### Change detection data
>>>>
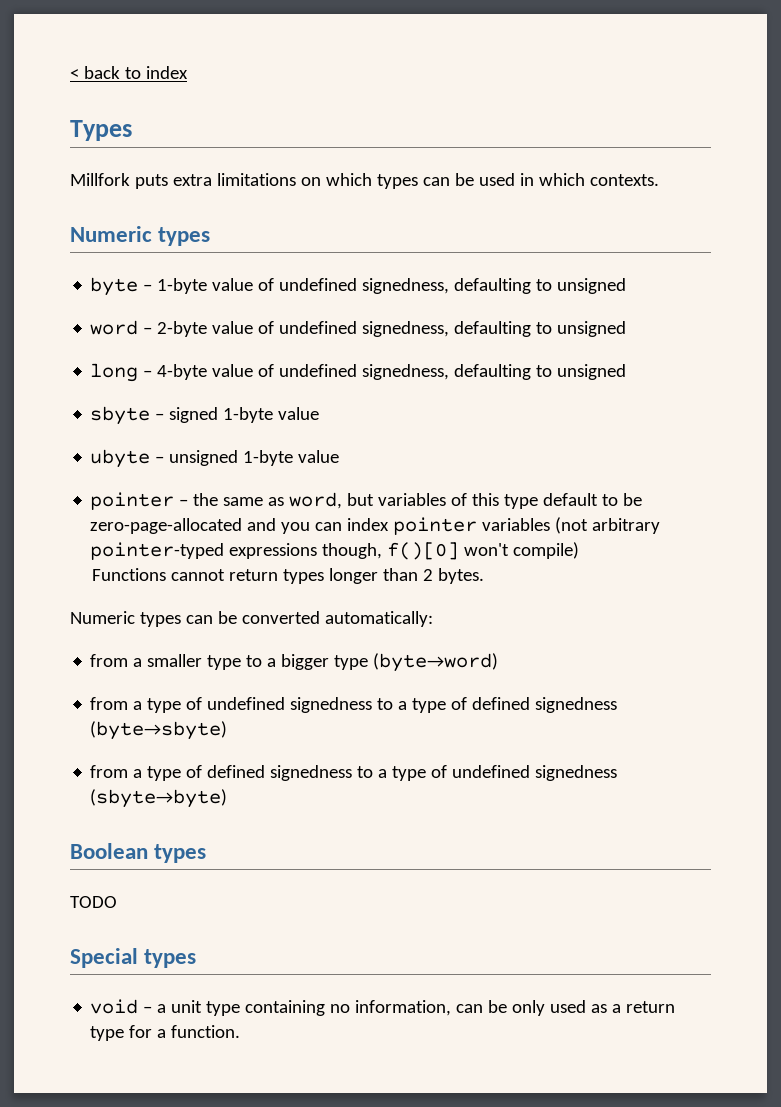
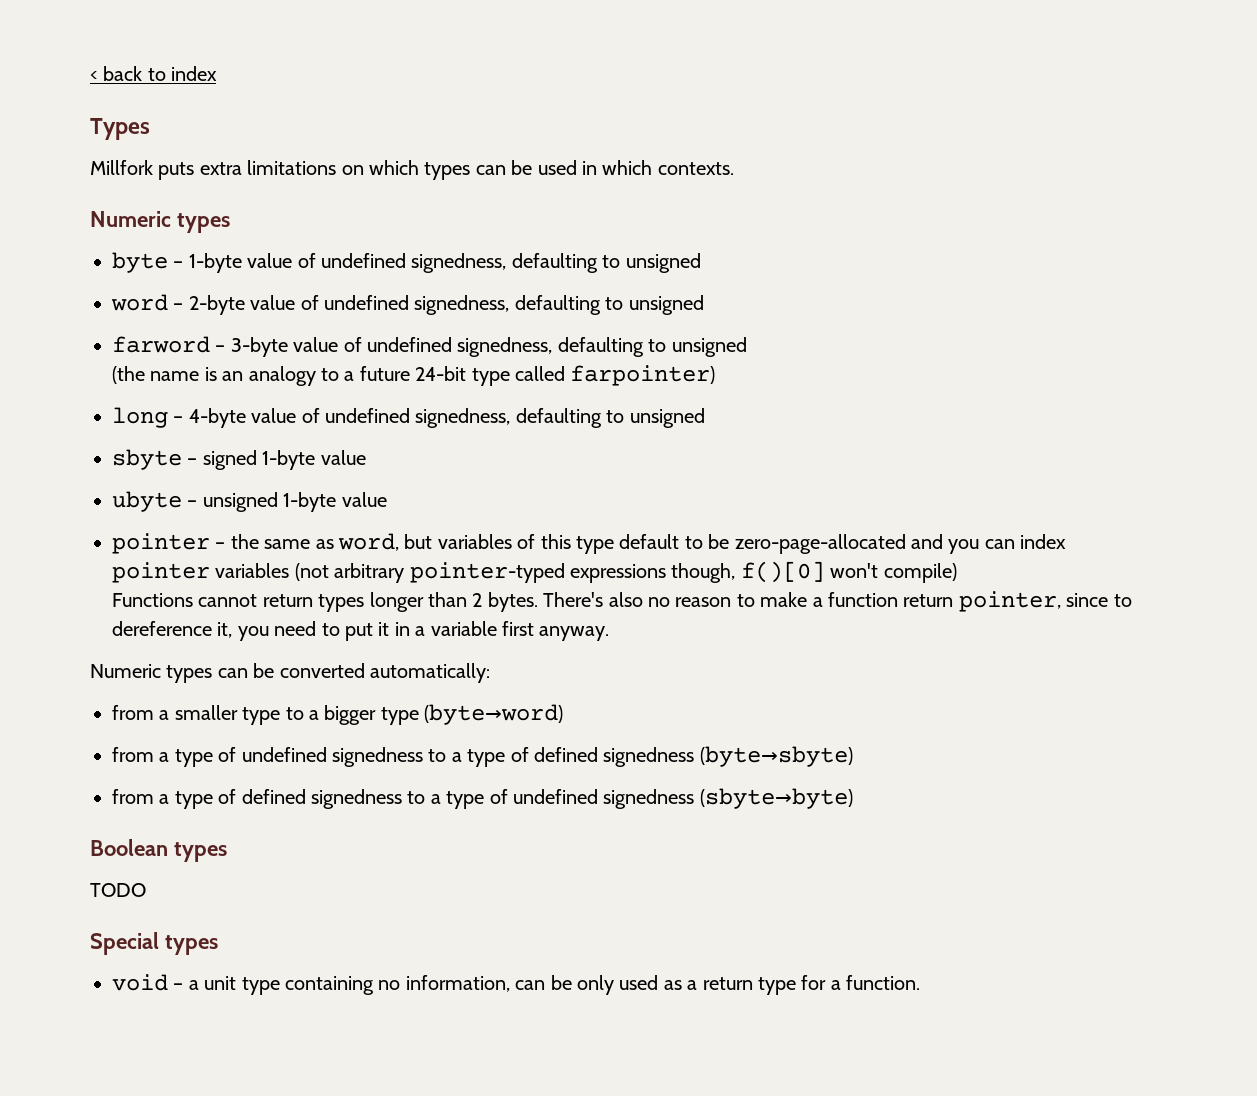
+ farword – 3-byte value of undefined signedness, defaulting to unsigned
+ (the name is an analogy to a future 24-bit type called farpointer)
+ There's also no reason to make a function return pointer, since to dereference it, you need to put it in a variable first anyway.

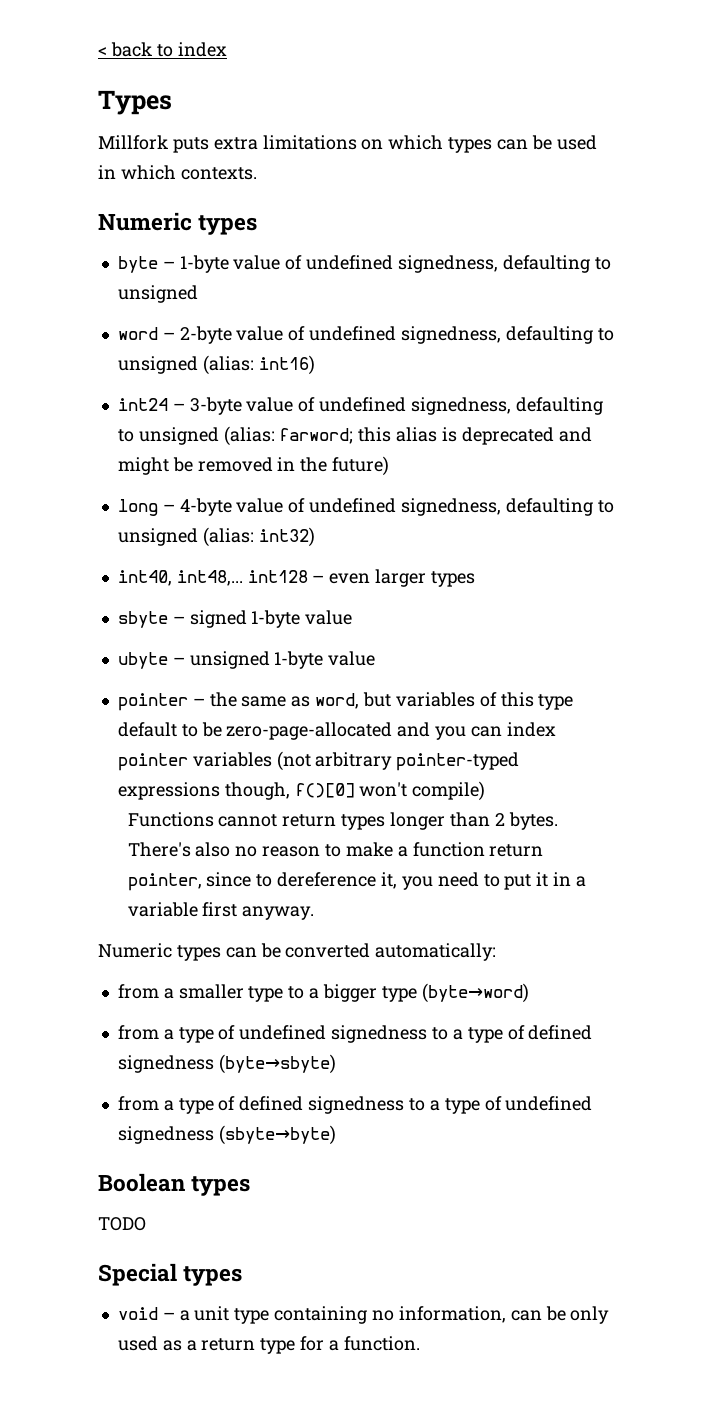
- word – 2-byte value of undefined signedness, defaulting to unsigned
- farword – 3-byte value of undefined signedness, defaulting to unsigned
- (the name is an analogy to a future 24-bit type called farpointer)
+ word – 2-byte value of undefined signedness, defaulting to unsigned (alias: int16)
+ int24 – 3-byte value of undefined signedness, defaulting to unsigned (alias: farword; this alias is deprecated and might be removed in the future)
- long – 4-byte value of undefined signedness, defaulting to unsigned
+ long – 4-byte value of undefined signedness, defaulting to unsigned (alias: int32)
+ int40, int48,... int128 – even larger types

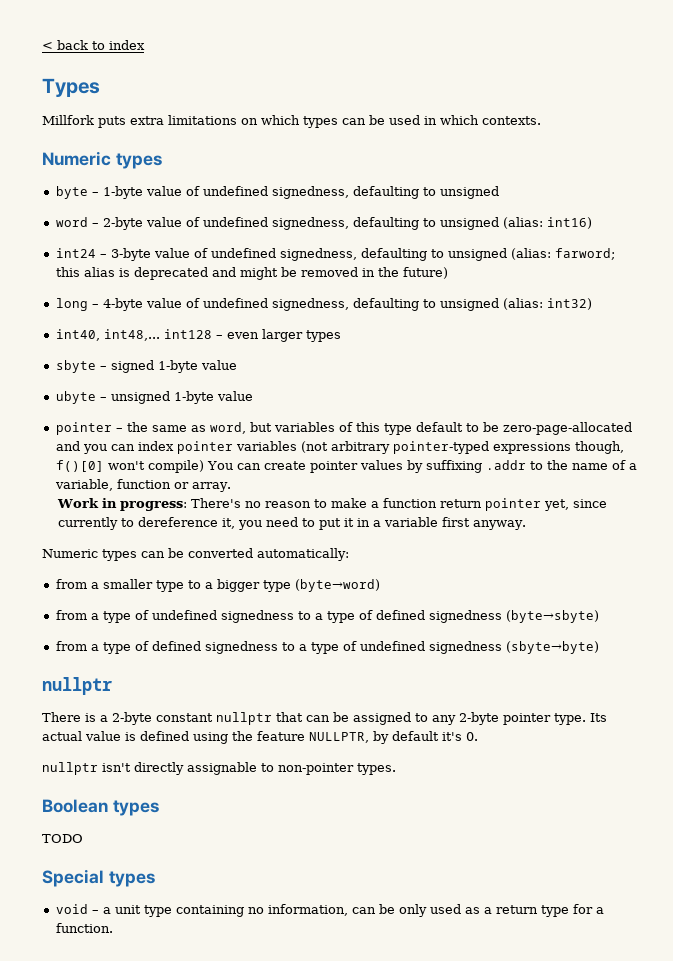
- pointer – the same as word, but variables of this type default to be zero-page-allocated and you can index pointer variables (not arbitrary pointer-typed expressions though, f()[0] won't compile)
- Functions cannot return types longer than 2 bytes. There's also no reason to make a function return pointer, since to dereference it, you need to put it in a variable first anyway.
+ pointer – the same as word, but variables of this type default to be zero-page-allocated and you can index pointer variables (not arbitrary pointer-typed expressions though, f()[0] won't compile) You can create pointer values by suffixing .addr to the name of a variable, function or array.
+ Work in progress: There's no reason to make a function return pointer yet, since currently to dereference it, you need to put it in a variable first anyway.
  from a type of defined signedness to a type of undefined signedness (sbyte→byte)
+ nullptr
+ There is a 2-byte constant nullptr that can be assigned to any 2-byte pointer type. Its actual value is defined using the feature NULLPTR, by default it's 0.
+ nullptr isn't directly assignable to non-pointer types.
<<<<
### TASK DETAILS
Every line above that holds "anyway" should be copied out.

### FINISHED TASK
+ There's also no reason to make a function return pointer, since to dereference it, you need to put it in a variable first anyway.
- Functions cannot return types longer than 2 bytes. There's also no reason to make a function return pointer, since to dereference it, you need to put it in a variable first anyway.
+ Work in progress: There's no reason to make a function return pointer yet, since currently to dereference it, you need to put it in a variable first anyway.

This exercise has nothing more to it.